Jun 072010

A Difficult Decision for Louisa May Alcott

Rating: 4 out of 5 stars

Source: Amazon Vine

For a twenty-two year old woman living in the year 1855, the options of what she could do with her life were limited. Besides marrying and raising a family, working as teacher, governess, or seamstress were some of the few acceptable occupations for women. But for Louisa May Alcott, none of these professions enlivened her spirit or ignited her passion like the dream of being a published writer.

The summer of 1855 brought a lot of change to Louisa’s life. Because of her family’s poverty and their father’s unwillingness to find work, both Louisa and her older sister Anna were planning to escape from the arduous and overwrought life of their family. Anna’s plans were more conventional, she hoped to marry and start her own family. But Louisa long ago decided that love and marriage had no place in her life as she was determined to be a writer. In fact, Louisa was planning to depart from her family that very summer, and travel to Boston where she could rent a room and write her stories. What Louisa didn’t count on is meeting a charming young man who would change her resolutions about love and marriage.

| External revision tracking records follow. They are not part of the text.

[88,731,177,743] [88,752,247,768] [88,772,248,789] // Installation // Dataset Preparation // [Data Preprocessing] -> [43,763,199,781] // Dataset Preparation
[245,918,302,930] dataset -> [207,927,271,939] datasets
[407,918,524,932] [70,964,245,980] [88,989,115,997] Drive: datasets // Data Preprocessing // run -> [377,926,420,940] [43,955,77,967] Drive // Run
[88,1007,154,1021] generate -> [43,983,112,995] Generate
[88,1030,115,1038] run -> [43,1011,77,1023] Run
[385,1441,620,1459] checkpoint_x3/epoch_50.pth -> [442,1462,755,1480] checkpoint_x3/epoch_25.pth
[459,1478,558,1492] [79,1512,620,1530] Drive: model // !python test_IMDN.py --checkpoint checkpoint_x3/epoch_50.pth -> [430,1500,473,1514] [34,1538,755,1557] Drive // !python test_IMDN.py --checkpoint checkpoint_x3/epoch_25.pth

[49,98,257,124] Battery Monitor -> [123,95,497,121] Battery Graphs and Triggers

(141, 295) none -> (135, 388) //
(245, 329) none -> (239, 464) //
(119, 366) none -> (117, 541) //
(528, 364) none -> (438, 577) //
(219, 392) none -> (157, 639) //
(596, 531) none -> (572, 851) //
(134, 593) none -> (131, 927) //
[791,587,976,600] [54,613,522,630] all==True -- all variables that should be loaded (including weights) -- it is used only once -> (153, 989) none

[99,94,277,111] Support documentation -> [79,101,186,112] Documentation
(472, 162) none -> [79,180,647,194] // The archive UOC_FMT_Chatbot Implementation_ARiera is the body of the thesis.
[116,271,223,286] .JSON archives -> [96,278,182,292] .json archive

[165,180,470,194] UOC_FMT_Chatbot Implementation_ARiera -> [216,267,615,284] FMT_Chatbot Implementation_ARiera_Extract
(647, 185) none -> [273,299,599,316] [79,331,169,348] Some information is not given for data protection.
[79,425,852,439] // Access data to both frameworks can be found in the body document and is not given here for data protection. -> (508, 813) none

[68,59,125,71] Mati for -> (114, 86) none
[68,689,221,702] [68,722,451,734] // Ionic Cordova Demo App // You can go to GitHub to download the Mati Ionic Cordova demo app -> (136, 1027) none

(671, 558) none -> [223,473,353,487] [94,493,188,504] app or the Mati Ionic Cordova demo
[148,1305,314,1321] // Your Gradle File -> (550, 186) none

In the style of Syrie James’s The Lost Memoirs of Jane Austen and Julian Jarrold’s film, Becoming Jane, The Lost Summer of Louisa May Alcott, is biographical fiction. While certain aspects and events of the novel are true, a lot is based upon conjecture. Joseph Singer, the handsome and charming love interest in this tale is entirely a fictional character. However, the reader would not know any of this by Kelly O’Connor McNees’s flawless blend of fact and fiction. Not only does the reader learn a lot about living in the 1850’s and the Alcott family, they are also able to perceive how many of the members of the Alcott family were the inspiration for Ms. Alcott’s famous and semi-autobiographical novel, Little Women. Readers will discover many allusions and parallels between the Alcott’s and the March family of Little Women. I greatly enjoyed spotting these parallels and recognizing how much Josephine March mirrors Louisa May Alcott.

Because it is generally acknowledged that Louisa May Alcott is Jo March, there has always been some speculation as to who is the real-life Laurie. Since the identity of a real-life Laurie or other romance in Ms. Alcott’s life remains unknown, author Kelly O’Connor McNees creates one in the form of Joseph Singer, an intelligent, lively, and quick-witted shop clerk. At first, Louisa greatly dislikes this charming and well-read young man and thinks he is a dullard. But Joseph soon finds a way into her unwilling heart and Louisa becomes torn between her ambition to become a published writer and her love for Joseph. While I took pleasure in the turbulent and passionate relationship between Joseph and Louisa I did feel it was a little too fast-paced. I would have enjoyed a lengthier and more developed relationship between these two characters, but perhaps that wouldn’t have coincided with the author’s time frame.

This bittersweet tale of first love is a wonderful summer read for biographical fiction fans. I loved discovering more about Louisa May Alcott and appreciated the greater understanding I received from this novel. Furthermore, I greatly enjoyed Kelly O’Connor McNees’s simplistic and descriptive style of writing. I dearly hope she will pen another biographical fiction novel about a famous author!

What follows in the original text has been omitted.